1756-04-12, de Voltaire [François Marie Arouet] à Marie Ursule de Klinglin, comtesse de Lutzelbourg.

J'ai déchifré votre lettre Madame, avec le plus grand plaisir du monde.
Ne jugez point, s'il vous plait, de mon attachement pour vous par mon long silence. Ma mauvaise santé, ma profonde retraite, l'éloignement où je suis de tout ce qui se passe dans le monde, le peu de part que j'y prends, tout cela fait que je n'ai rien à mander aux personnes dont le commerce m'est le plus cher. Je n'ai presque plus de correspondances à Paris. Le célèbre Tronchin qui gouvernait ici ma malheureuse santé, m'a abandonné pour aller détruire des préjugés en France, et pour donner la petite vérole à nos Princes. Je ne doute pas qu'il ne réussisse malgré les cris de la Cour et des sots. Tout allait à merveille le 5 du mois, made de Villeroi attend la première place vacante pour être inoculée. Les enfans de mr de la Rochefoucault et de mr le maréchal de Bellîle se disputent le pas. Il a plus de vogue que la Du Chape, et il la mérite bien. C'est un homme haut de six pieds, savant comme Esculape, et beau comme Apollon. Il n'y a point de femme qui ne fût fort aise d'être inoculée par lui.
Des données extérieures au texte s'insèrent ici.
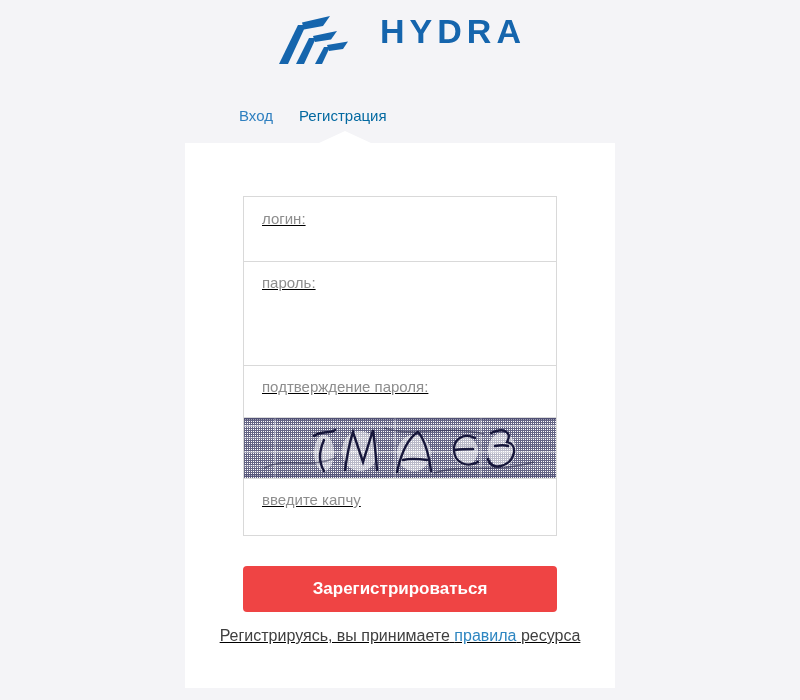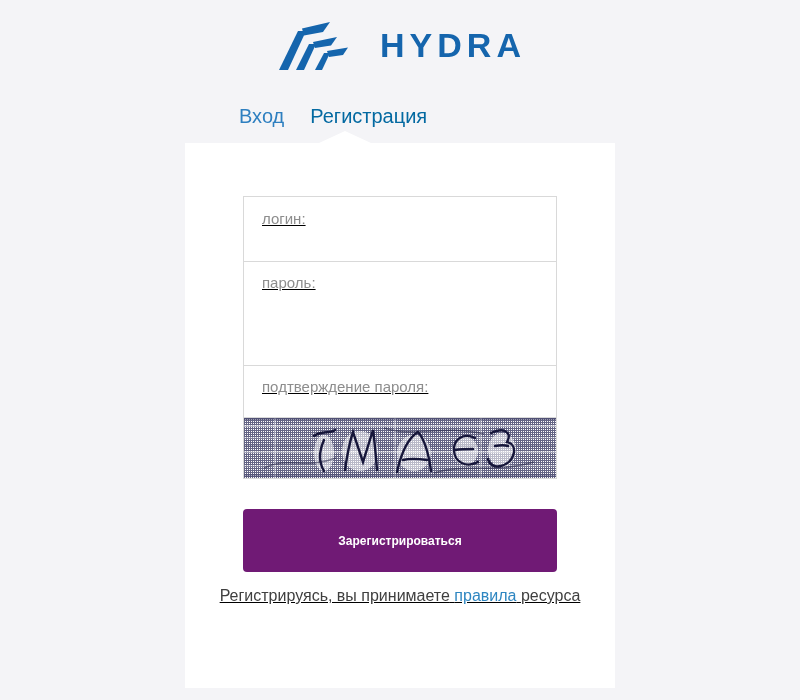"HYDRA" .logo-row { align-items: center -> flex-start }
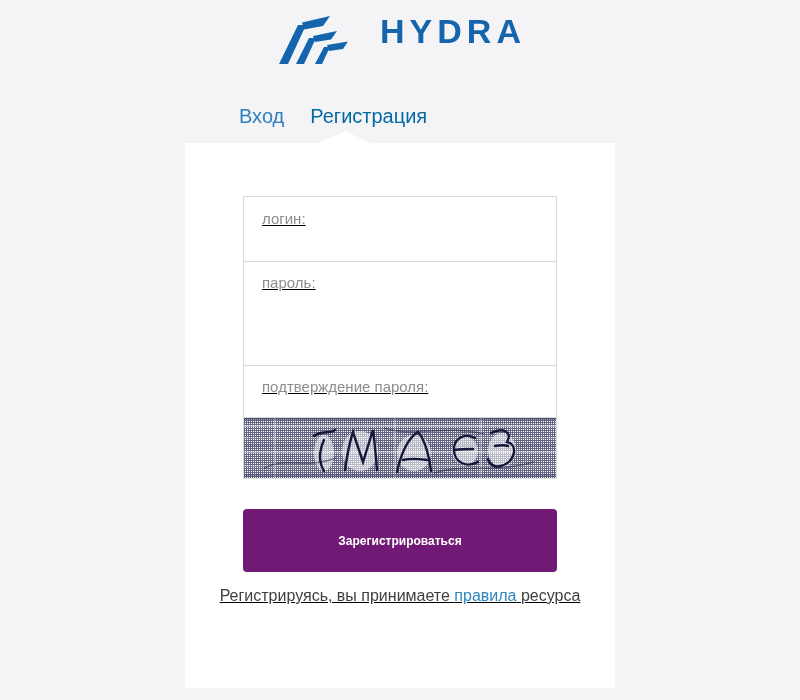"Вход" .nav-row { font-size: 20px -> 15px }
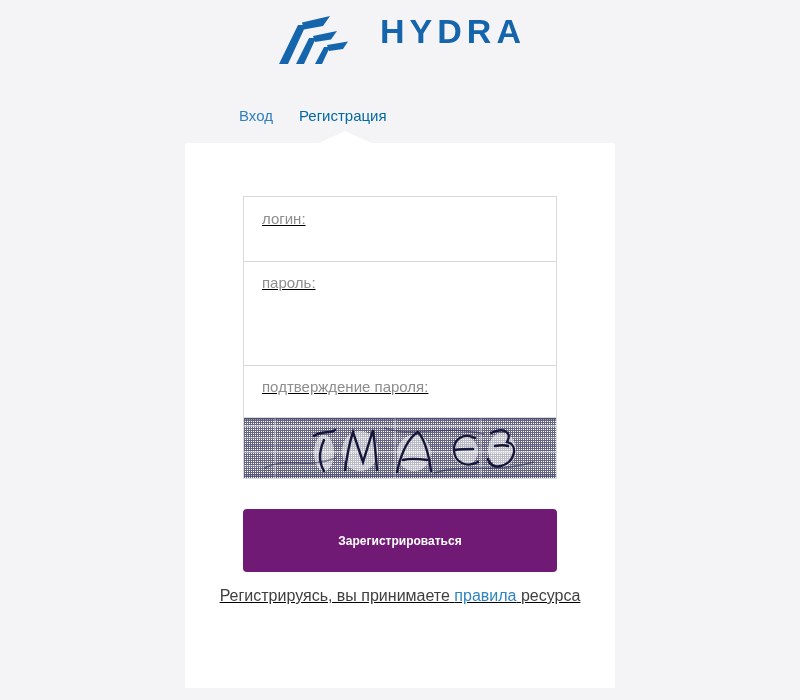"введите капчу" input.f-57 { html: none -> <input> }
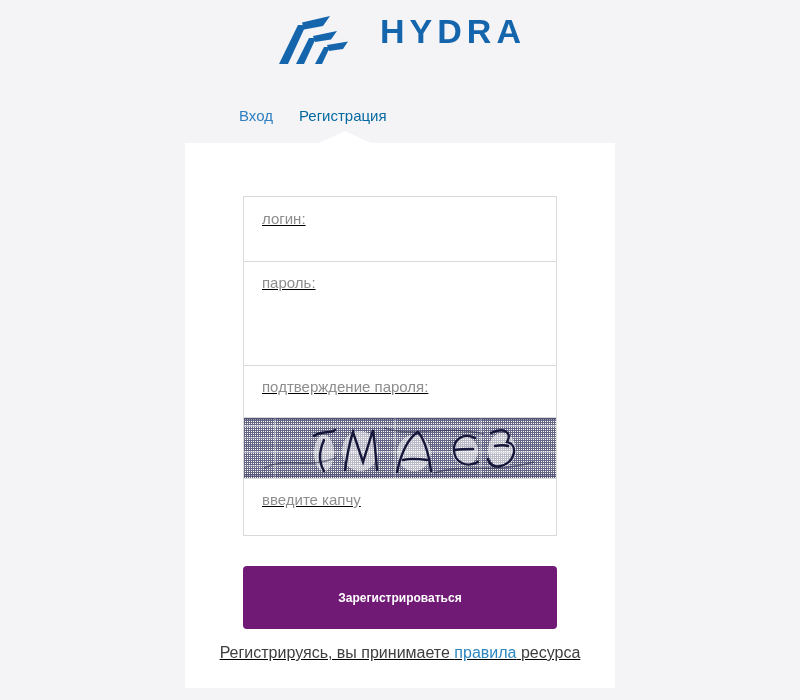"Зарегистрироваться" .submit-btn { background: #701a75 -> #ef4444; font-size: 12px -> 17px; height: 63px -> 46px }
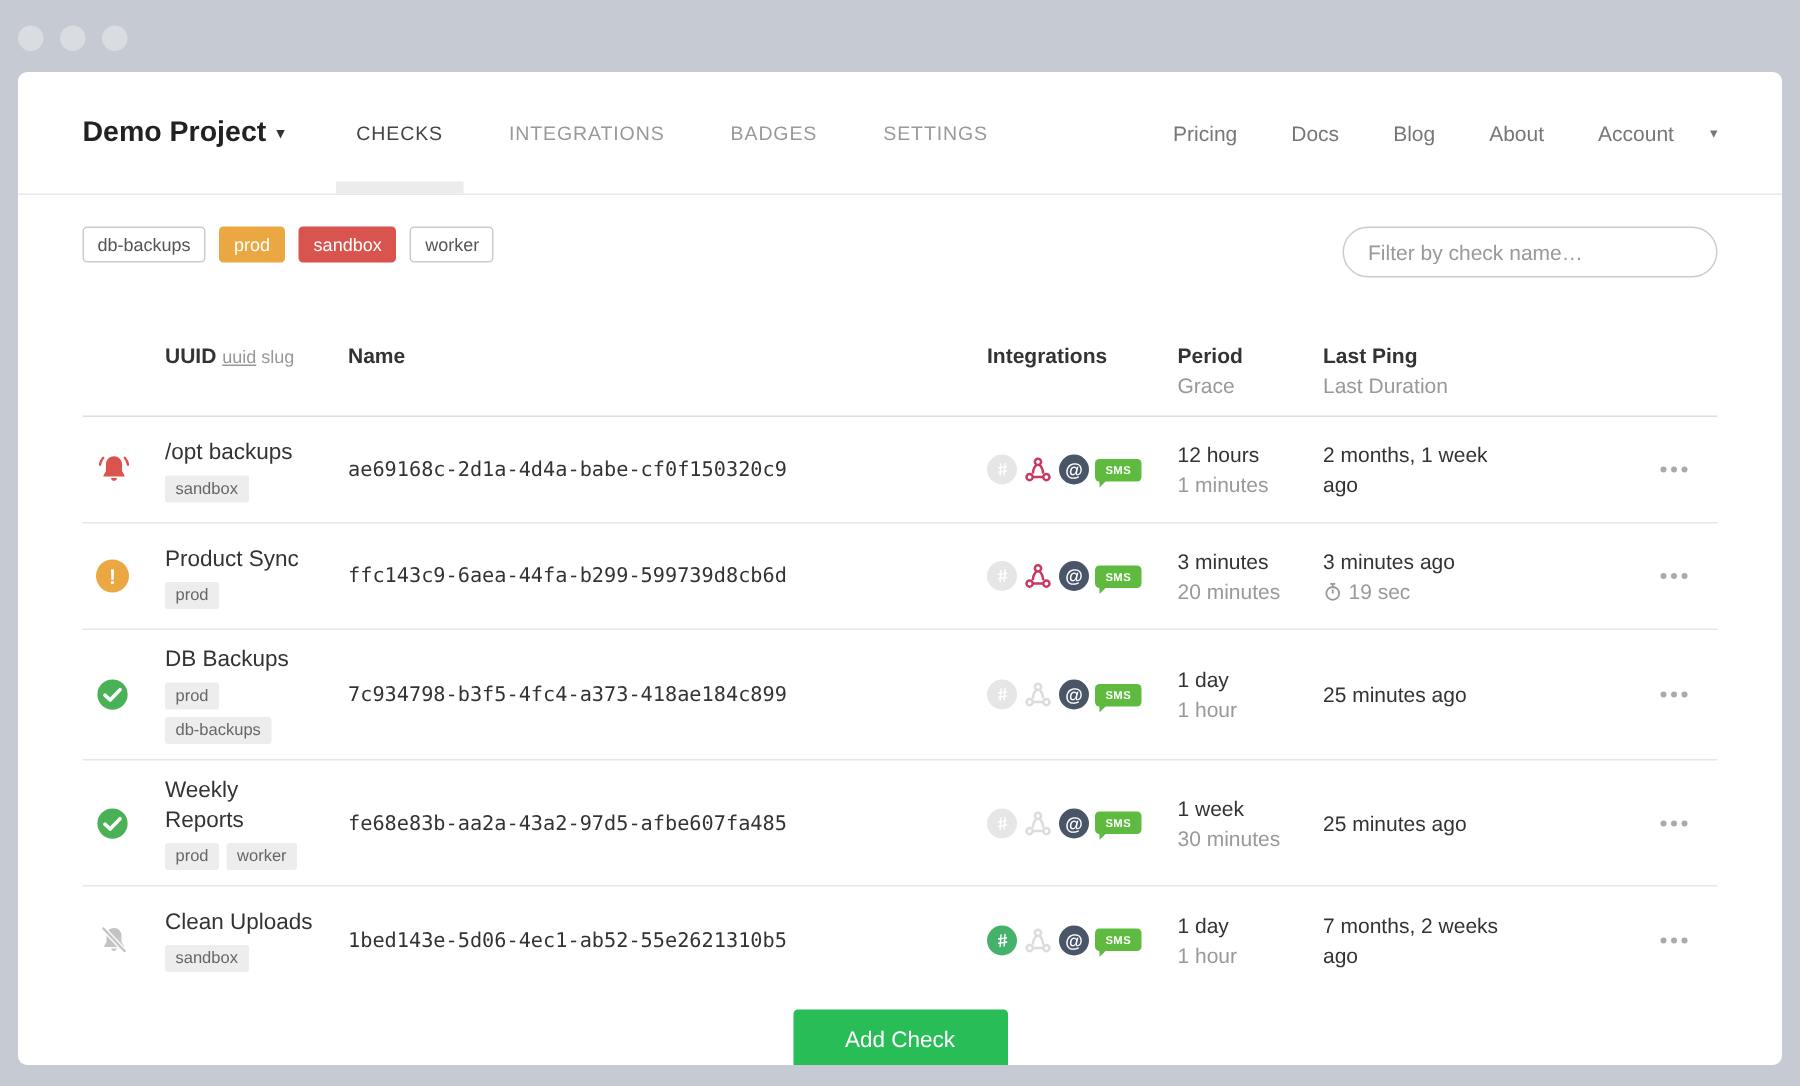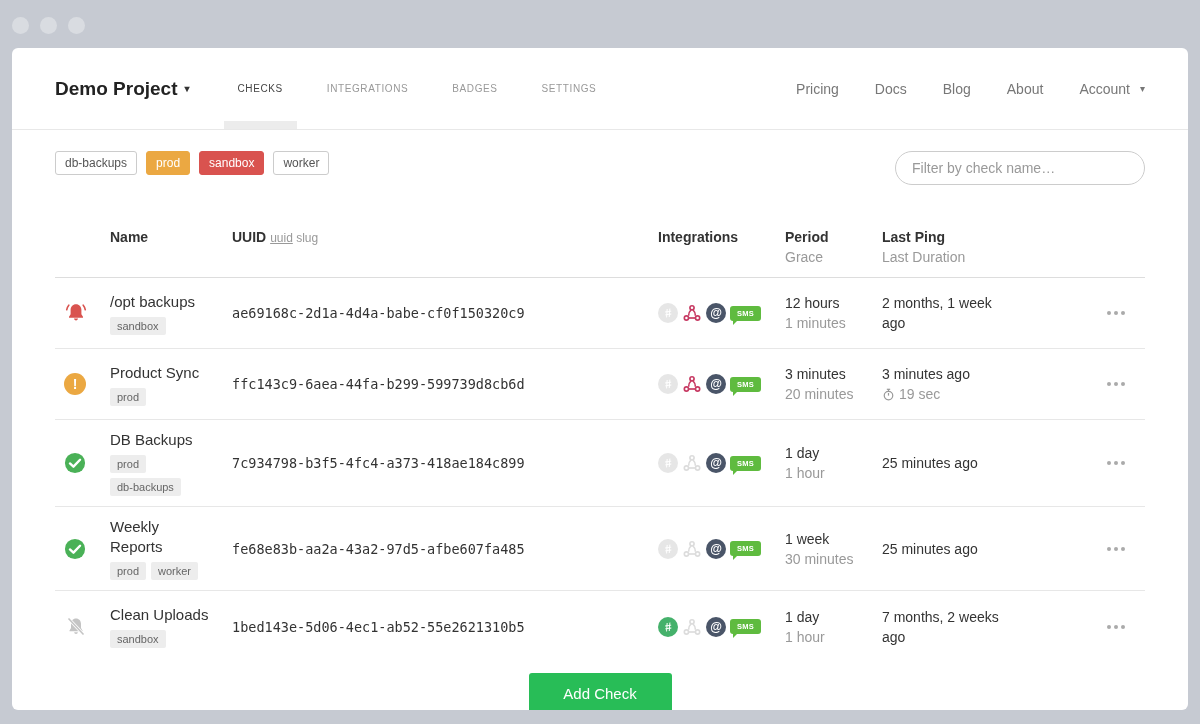"CHECKS" .tab { font-size: 10px -> 13px }
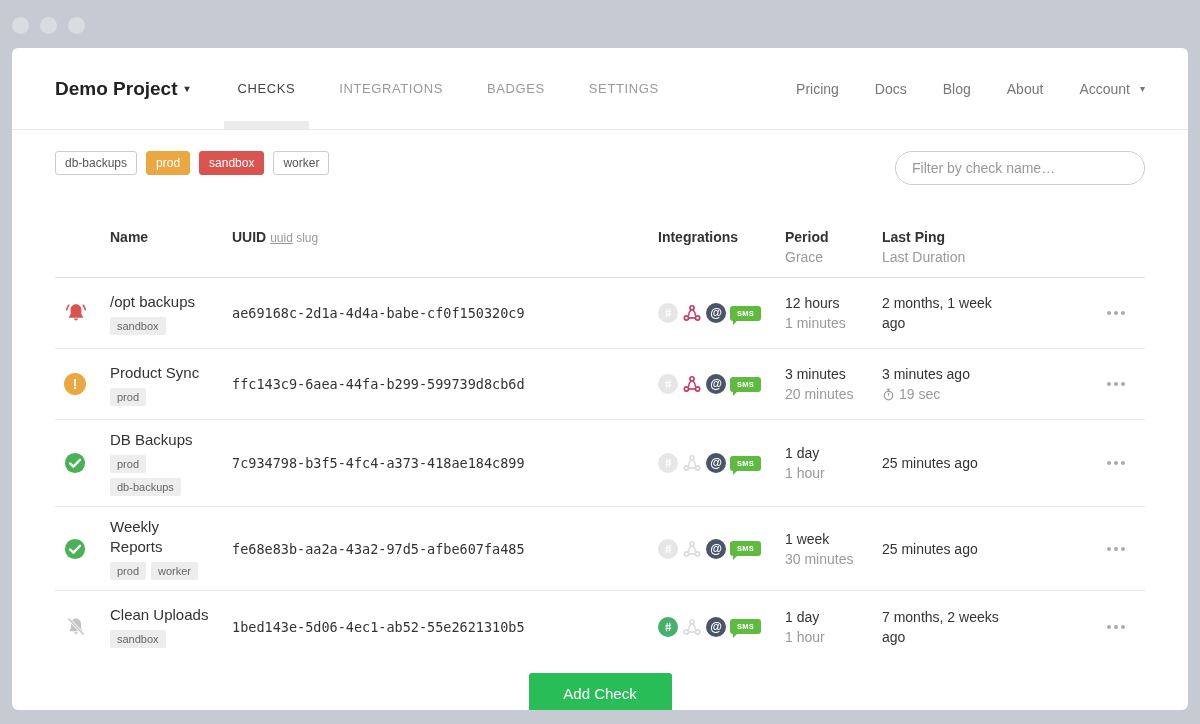"Account" .account { gap: 10px -> 24px }
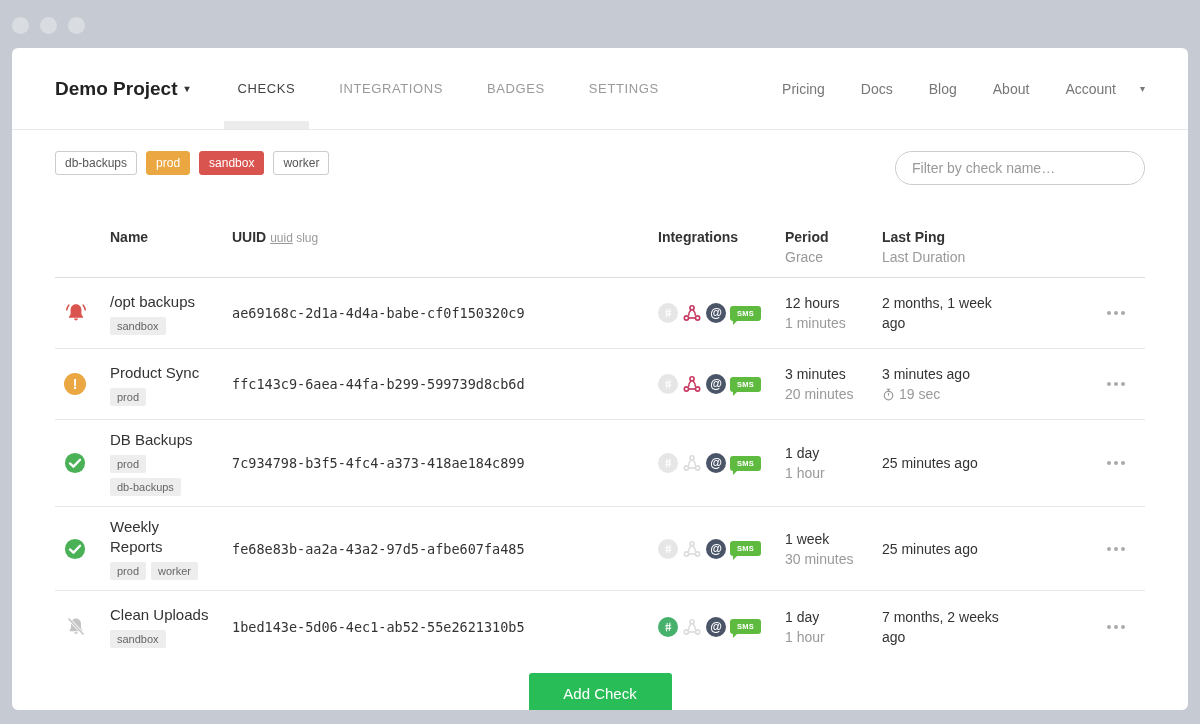"Name" div.th { order: before "UUID uuid slug" -> after "UUID uuid slug" }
Nous commençons à prendre les sistèmes des anglais, mais il faudrait aussi aprendre à les battre sur mer. Je crois actuellement mr de Richelieu en chemin pour aller voir s'il y a d'aussi beau marbre à Port-Mahon qu'à Gênes, et si on y fait d'aussi belles statues. Il poura bien rencontrer sur sa route quelque brutal d'amiral anglais qu'il faudra écarter à coups de canon: mais je me flatte que le Gouvernement a bien pris ses mesures, et que les français arriveront avant les anglais. Ceux-ci ont plus de deux-cent lieuës de mer à traverser, et mr de Richelieu n'a qu'un trajet de soixante et dix lieuës à faire, ce qui peut s'éxécuter en quarante heures très aisément par le beau temps que nous avons.

Quoique je ne sois pas grand nouvelliste, il faut pourtant, Madame, que je vous dise des nouvelles de l'Amérique. Il est vrai qu'il n'y a point de Roy Nicolas, mais il n'en est pas moins vrai que les Jésuites sont autant de rois au Paraguai. Le Roy d'Espagne envoye quatre vaisseaux de guerre contre les révérends Pères. Cela est si vrai que moi qui vous parle, je fournis ma part d'un de ces quatre vaisseaux. J'étais, je ne sais comment, intéressé dans un navire considérable qui partait pour Buenos Aires: nous l'avons fourni au Gouvernement pour transporter des troupes; et pour achever le plaisant de cette avanture, ce vaisseau s'appelle le Pascal; il s'en va combattre la morale relâchée. Cette petite anecdote ne déplaira pas à votre amie: elle ne trouvera pas mauvais que je fasse la guerre aux Jésuites quand je suis en terre hérétique. Avouez Madame, que ma destinée est singulière. Je vous assûre que nous regrettons tous les jours Made Denis et moi que mes Délices ne soient pas auprès de l'Isle Jar. Mais songez, s'il vous plait, que je vois le Lac et deux rivières de ma fenêtre, que j'ai eu des fleurs au mois de février, et que je suis libre.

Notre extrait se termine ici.